## Analytic 41 Code

#### OPIM5770 | Fall 2018 | Team 4

###### This notebook contains code to generate file necessary for input to analytic 41. Designed by Team 4.

In [1]:
# Import required modules
import pandas as pd
import numpy as np
import os

In [2]:
# Load the BSAK_BKPF (Note: with date parsing enabled, may take some time to complete)
parse_dates = [ 'Document_Date_in_Document'
               ,'Clearing_Date'
               ,'Day_On_Which_Accounting_Document_Was_Entered']

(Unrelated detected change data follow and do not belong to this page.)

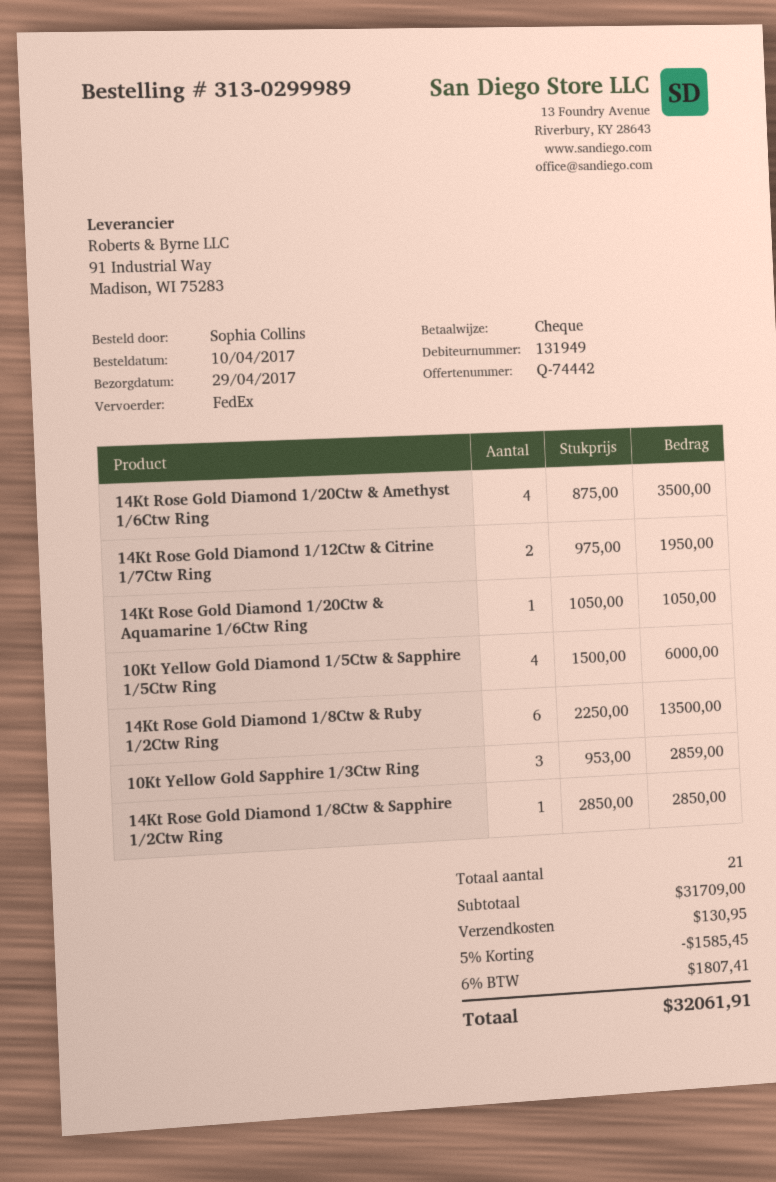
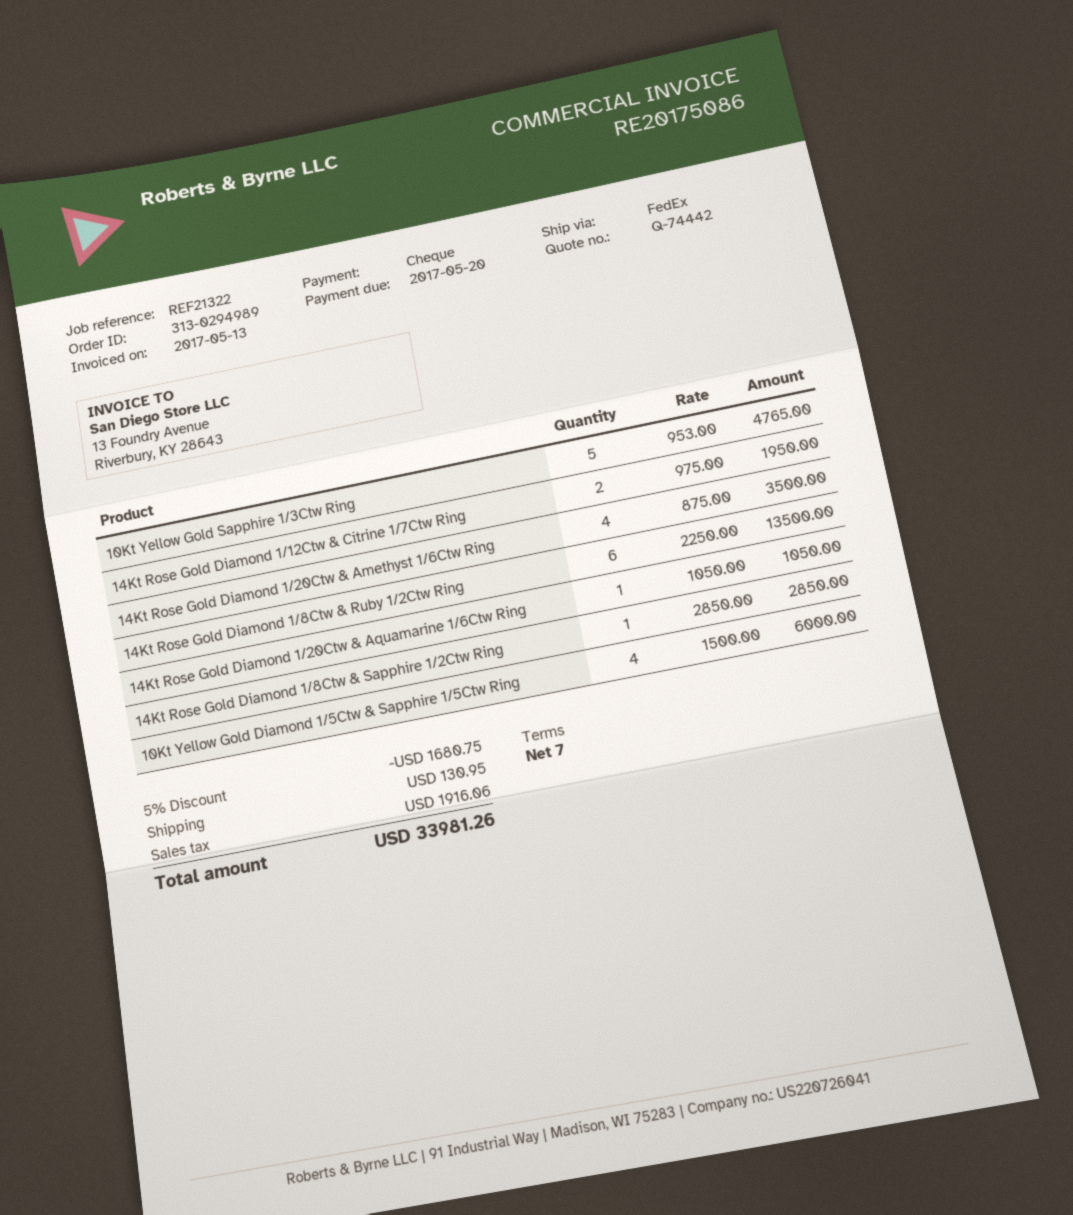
order number: 313-0299989 -> 313-0294989
10Kt Yellow Gold Sapphire 1/3Ctw Ring: 3 x 953.00 = 2859.00 -> 5 x 953.00 = 4765.00
discount: 5% = 1585.45 -> 5% = 1680.75
tax: 1807.41 -> 1916.06
total: 32061.91 -> 33981.26

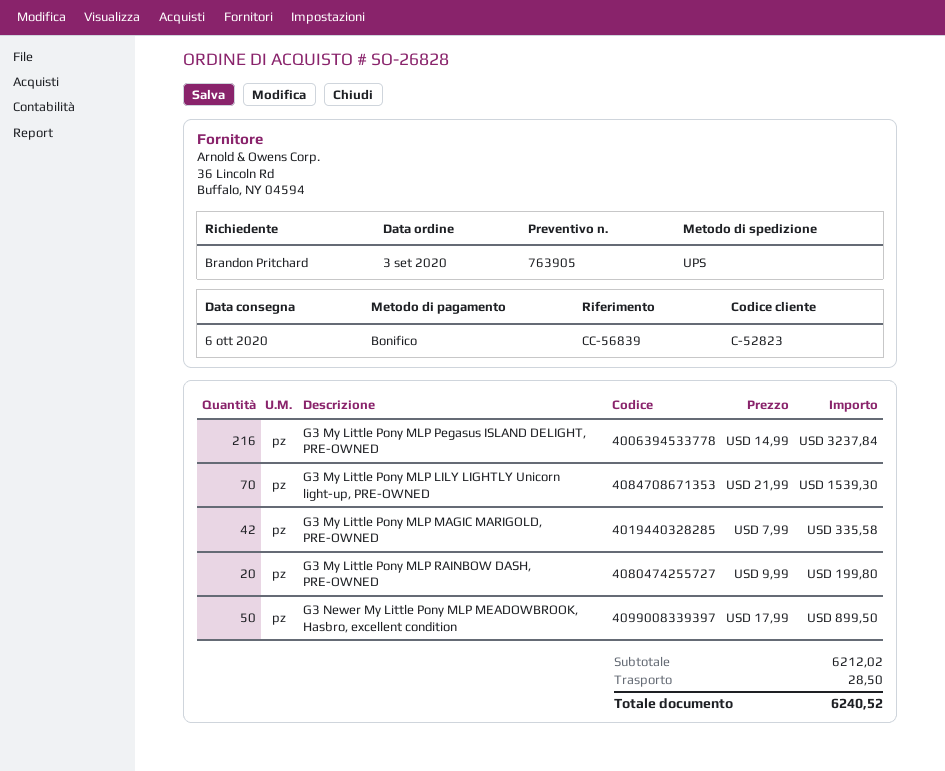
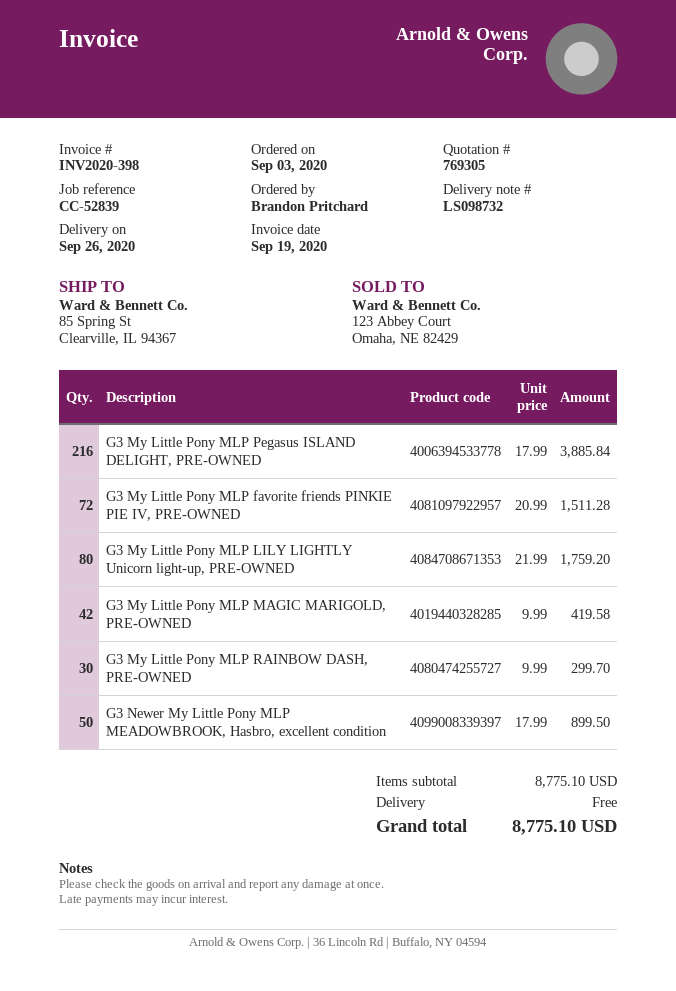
quote number: 763905 -> 769305
delivery date: 2020-10-06 -> 2020-09-26
reference: CC-56839 -> CC-52839
G3 My Little Pony MLP Pegasus ISLAND DELIGHT, PRE-OWNED: 216 x 14.99 = 3237.84 -> 216 x 17.99 = 3885.84
G3 My Little Pony MLP LILY LIGHTLY Unicorn light-up, PRE-OWNED: 70 x 21.99 = 1539.30 -> 80 x 21.99 = 1759.20
G3 My Little Pony MLP MAGIC MARIGOLD, PRE-OWNED: 42 x 7.99 = 335.58 -> 42 x 9.99 = 419.58
G3 My Little Pony MLP RAINBOW DASH, PRE-OWNED: 20 x 9.99 = 199.80 -> 30 x 9.99 = 299.70
G3 My Little Pony MLP favorite friends PINKIE PIE IV, PRE-OWNED: none -> 72 x 20.99 = 1511.28
subtotal: 6212.02 -> 8775.10
shipping: 28.50 -> 0.00
total: 6240.52 -> 8775.10

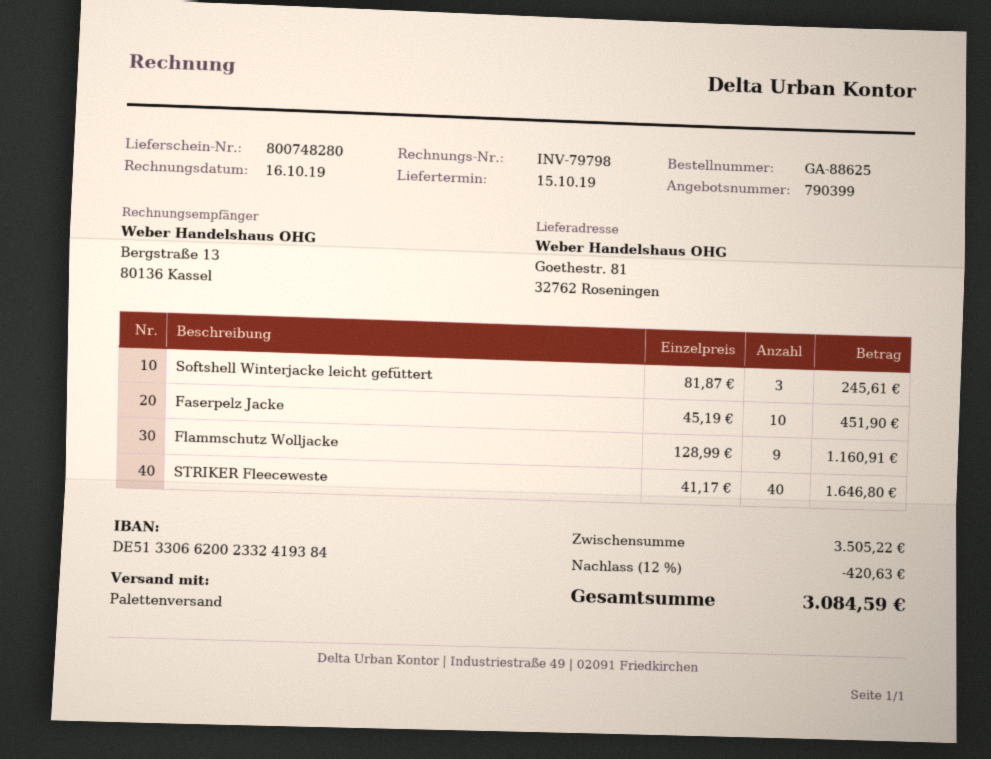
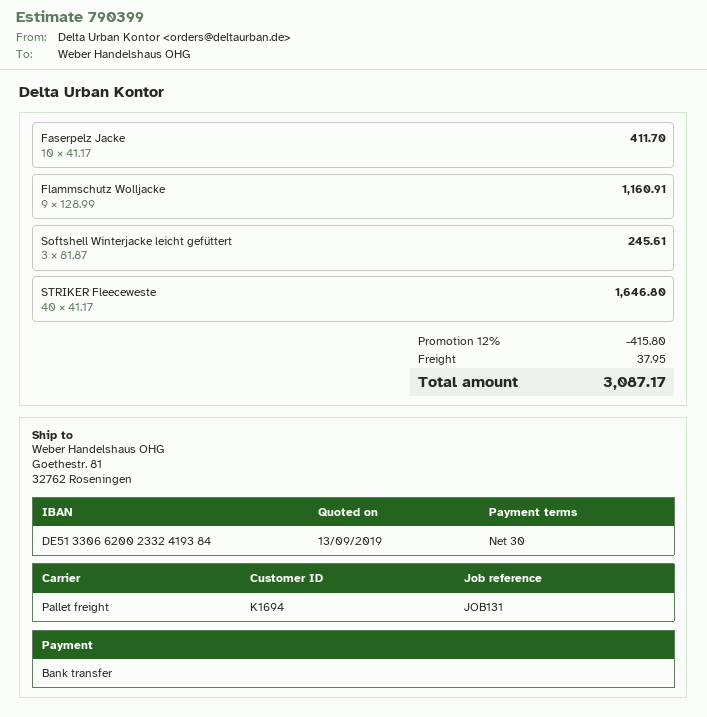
Faserpelz Jacke: 10 x 45.19 = 451.90 -> 10 x 41.17 = 411.70
discount: 12% = 420.63 -> 12% = 415.80
shipping: none -> 37.95
total: 3084.59 -> 3087.17

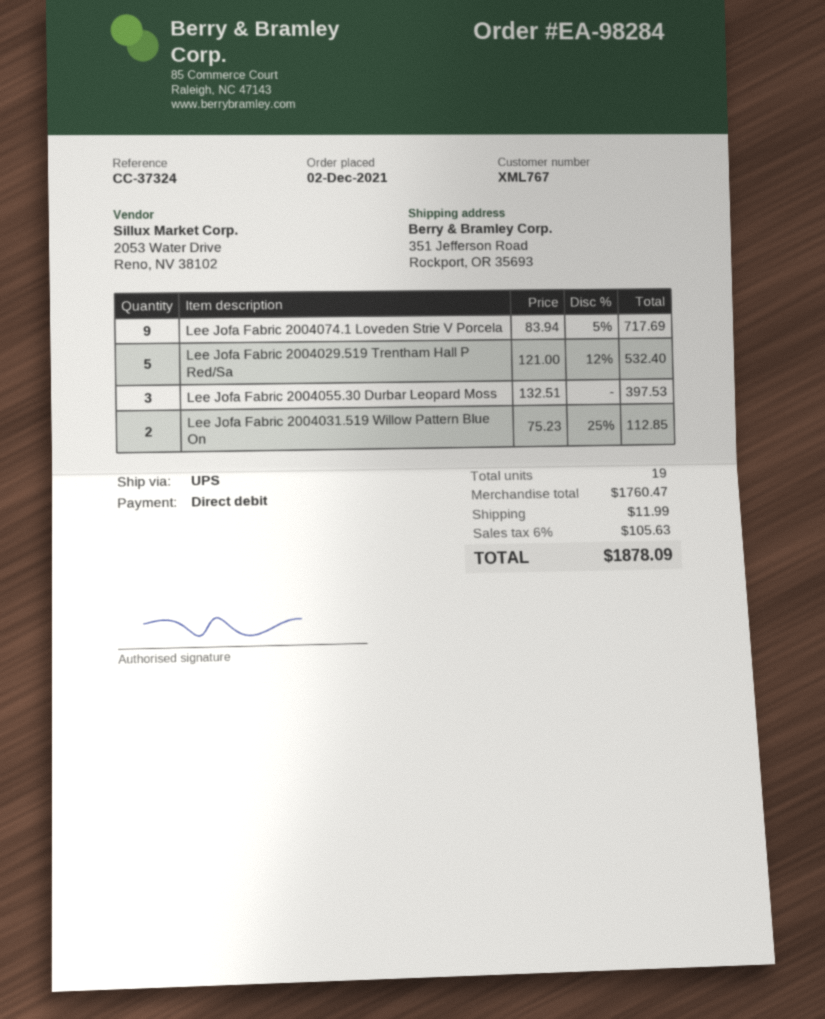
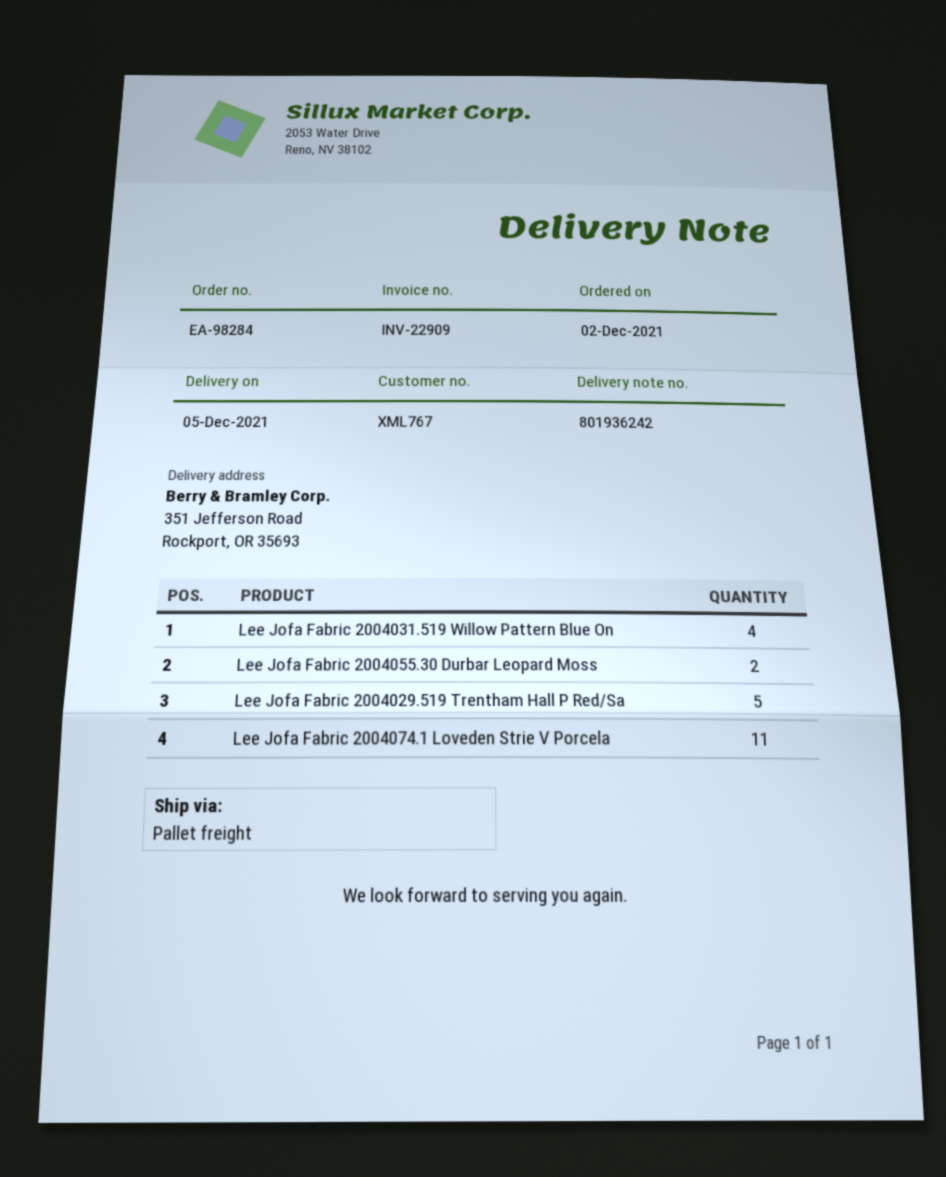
shipping method: UPS -> pallet freight
Lee Jofa Fabric 2004074.1 Loveden Strie V Porcela: 9 -> 11
Lee Jofa Fabric 2004055.30 Durbar Leopard Moss: 3 -> 2
Lee Jofa Fabric 2004031.519 Willow Pattern Blue On: 2 -> 4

BSAK_BKPF_DF = pd.read_csv(r'./../../src/BSAK_BKPF.csv' 
                           , sep="|"
                           , quotechar="'"
                           , low_memory=False
                           , encoding='latin1'
                           , usecols = [ 
                                     'Company_Code',
                                     'Account_Number_of_Vendor_or_Creditor',
                                     'Reference_Document_Number',
                                     'Accounting_Document_Number',
                                     'Document_Type',
                                     'Number_of_Line_Item_Within_Accounting_Document',
                                     'Document_Number_of_the_Clearing_Document',
                                     'Reference_Document_Number',
                                     'Fiscal_Year',
                                     'Document_Date_in_Document',
                                     'Clearing_Date',
                                     'Day_On_Which_Accounting_Document_Was_Entered',
                                     'Debit_Credit_Indicator',
                                     'Currency_Key',
                                     'Amount_in_Document_Currency',
                                     'Amount_in_Local_Currency',
                                     'Reverse_Document_Number'
                                     ]
                           , dtype = { 
                                     'Company_Code': str,
                                     'Account_Number_of_Vendor_or_Creditor': str,
                                     'Reference_Document_Number': str,
                                     'Accounting_Document_Number': str,
                                     'Document_Type': str, 
                                     'Number_of_Line_Item_Within_Accounting_Document':int,
                                     'Document_Number_of_the_Clearing_Document': str,
                                     'Reference_Document_Number':str,
                                     'Fiscal_Year':int,
                                     'Document_Date_in_Document':str, # REQUIRES DATE PARSING
                                     'Clearing_Date': str, # REQUIRES DATE PARSING
                                     'Day_On_Which_Accounting_Document_Was_Entered': str, #REQUIRES DATE PARSING
                                     'Debit_Credit_Indicator': str,
                                     'Currency_Key':str,
                                     'Amount_in_Document_Currency': float,
                                     'Amount_in_Local_Currency':float,
                                     'Reverse_Document_Number':str
                                   }
                          , parse_dates=parse_dates)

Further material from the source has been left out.